(Beginning of ENTRIES PROVIDED)

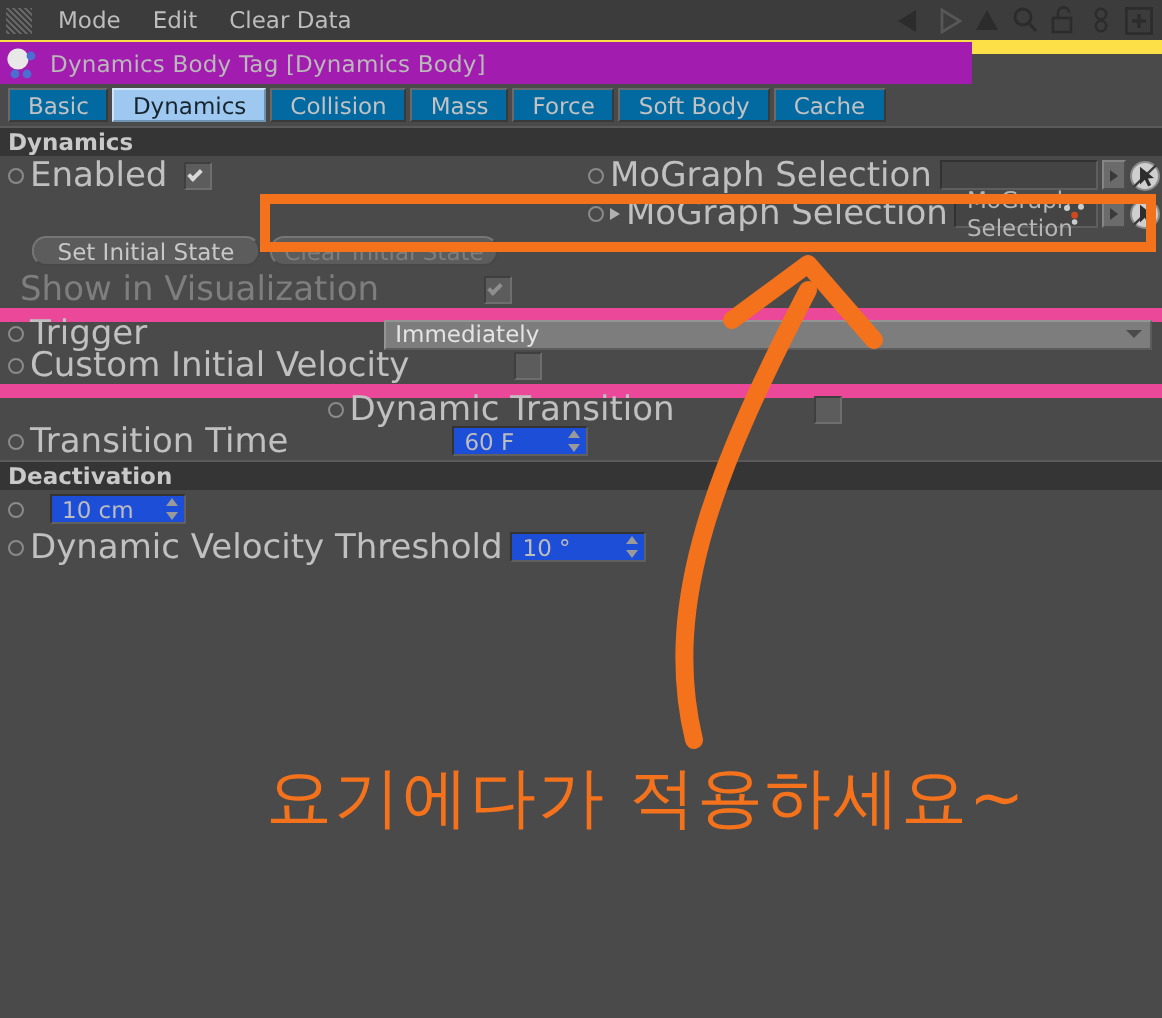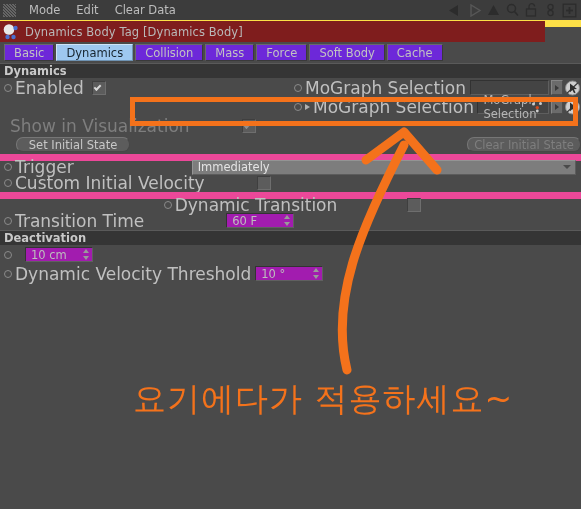--- a/index.html
+++ b/index.html
@@ -27,38 +27,38 @@
     background-size:3px 3px;
     opacity:.85;
   }
   .menuitem{padding:0 8px;color:#bdbdbd;font-size:11.5px;line-height:20px;cursor:default;}
   .mb-right{margin-left:auto;display:flex;align-items:center;gap:2px;padding-right:3px;}
   .mbicon{width:17px;height:17px;display:flex;align-items:center;justify-content:center;}
   .mbicon svg{display:block;}
 
   
   .objbar{
-    position:absolute;left:0;top:21px;width:545px;height:21px;
-    background:#7f1d1d;
+    position:absolute;left:0;top:21px;width:486px;height:21px;
+    background:#a21caf;
     display:flex;align-items:center;
   }
   .objicon{position:relative;width:20px;height:17px;margin-left:2px;margin-right:3px;}
   .objtitle{color:#b9b9b9;font-size:11.5px;letter-spacing:.1px;}
 
   
   .tabbar{
     position:absolute;left:0;top:42px;width:581px;height:21px;
     background:#4a4a4a;
     display:flex;align-items:center;padding-left:4px;
     box-sizing:border-box;
   }
   .tab{
     height:17px;line-height:16px;
     padding:0 9px;margin-right:2px;
-    background:#6d28d9;
+    background:#0369a1;
     border:1px solid #6a6a6a;
     border-right-color:#3a3a3a;border-bottom-color:#3a3a3a;
     color:#c2c2c2;font-size:11.5px;
     cursor:default;white-space:nowrap;
     box-sizing:border-box;
   }
   .tab.active{
     background:#9ec8f0;color:#16242e;
     border:1px solid #cfe4f7;
     border-right-color:#6f93b3;border-bottom-color:#6f93b3;
@@ -72,21 +72,21 @@
     background:#353535;
     color:#c9c9c9;font-size:11.5px;font-weight:bold;
     padding-left:4px;
     border-top:1px solid #5a5a5a;
     box-sizing:border-box;
   }
 
   .row{position:relative;height:19px;display:flex;align-items:center;box-sizing:border-box;}
   .row.sep{border-top:7px solid #ec4899;justify-content:center;}
   .halfL{position:absolute;left:0;top:0;width:290px;height:100%;display:flex;align-items:center;}
-  .halfR{position:absolute;left:290px;top:0;right:0;height:100%;display:flex;align-items:center;justify-content:space-between;}
+  .halfR{position:absolute;left:290px;top:0;right:0;height:100%;display:flex;align-items:center;}
 
   .dot{
     width:6px;height:6px;border-radius:50%;
     border:1px solid #8a8a8a;background:#4a4a4a;
     margin:0 3px 0 4px;flex:0 0 auto;
   }
   .tri{
     width:0;height:0;border-left:5px solid #b0b0b0;
     border-top:3.5px solid transparent;border-bottom:3.5px solid transparent;
     margin-right:3px;flex:0 0 auto;
@@ -127,21 +127,21 @@
   .btn{
     height:15px;line-height:14px;text-align:center;
     background:#5c5c5c;border:1px solid #767676;
     border-right-color:#474747;border-bottom-color:#474747;
     border-radius:7px;
     color:#c8c8c8;font-size:11.5px;box-sizing:border-box;cursor:default;
   }
   .btn.dim{color:#7e7e7e;}
 
   .field{
-    height:15px;background:#a21caf;
+    height:15px;background:#1d4ed8;
     border:1px solid #333;border-right-color:#606060;border-bottom-color:#606060;
     display:flex;align-items:center;box-sizing:border-box;
     color:#bdbdbd;font-size:11.5px;padding-left:5px;
   }
   .spin{
     margin-left:auto;margin-right:3px;width:7px;height:11px;
     display:flex;flex-direction:column;justify-content:space-between;align-items:center;
   }
   .spin i{display:block;width:0;height:0;border-left:3.5px solid transparent;border-right:3.5px solid transparent;}
   .spin i.u{border-bottom:4px solid #9a9a9a;}
@@ -305,35 +305,35 @@
             <circle cx="8.5" cy="8" r="7" fill="#cfcfcf" stroke="#8c8c8c" stroke-width="1"></circle>
             <line x1="3" y1="13.3" x2="14" y2="2.7" stroke="#3a3a3a" stroke-width="1.2"></line>
             <polygon points="6,3.4 6,12.2 8.4,9.9 10.1,13.3 11.6,12.5 9.9,9.3 13,9" fill="#2e2e2e"></polygon>
           </svg>
         </span>
       </div>
     </div>
 
     <div class="row">
       <div class="halfL">
+        <span style="width:16px"></span>
+        <span class="btn" style="width:114px">Set Initial State</span>
+      </div>
+      <div class="halfR">
+        <span style="width:-4px"></span>
+        <span class="btn dim" style="width:114px;margin-left:-155px">Clear Initial State</span>
+      </div>
+    </div>
+
+    <div class="row">
+      <div class="halfL">
         <span style="width:10px"></span>
         <span class="lbl dim">Show in Visualization</span>
         <span class="dotfill" style="max-width:44px"></span>
         <span class="chk on dimon"></span>
-      </div>
-    </div>
-
-    <div class="row">
-      <div class="halfL">
-        <span style="width:16px"></span>
-        <span class="btn" style="width:114px">Set Initial State</span>
-      </div>
-      <div class="halfR">
-        <span style="width:-4px"></span>
-        <span class="btn dim" style="width:114px;margin-left:-155px">Clear Initial State</span>
       </div>
     </div>
 
     <div class="row sep">
       <span class="dot"></span>
       <span class="lbl">Trigger</span>
       <span class="dotfill" style="max-width:110px"></span>
       <span class="combo" style="flex:1 1 auto;margin-right:5px">
         <span>Immediately</span>
         <i class="caret"></i>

(End of ENTRIES PROVIDED)

__TO DO__
Look through the records above for the string "position", then copy every line that has it.

__RESULT OF THIS TASK__
-    position:absolute;left:0;top:21px;width:545px;height:21px;
+    position:absolute;left:0;top:21px;width:486px;height:21px;
   .objicon{position:relative;width:20px;height:17px;margin-left:2px;margin-right:3px;}
     position:absolute;left:0;top:42px;width:581px;height:21px;
   .row{position:relative;height:19px;display:flex;align-items:center;box-sizing:border-box;}
   .halfL{position:absolute;left:0;top:0;width:290px;height:100%;display:flex;align-items:center;}
-  .halfR{position:absolute;left:290px;top:0;right:0;height:100%;display:flex;align-items:center;justify-content:space-between;}
+  .halfR{position:absolute;left:290px;top:0;right:0;height:100%;display:flex;align-items:center;}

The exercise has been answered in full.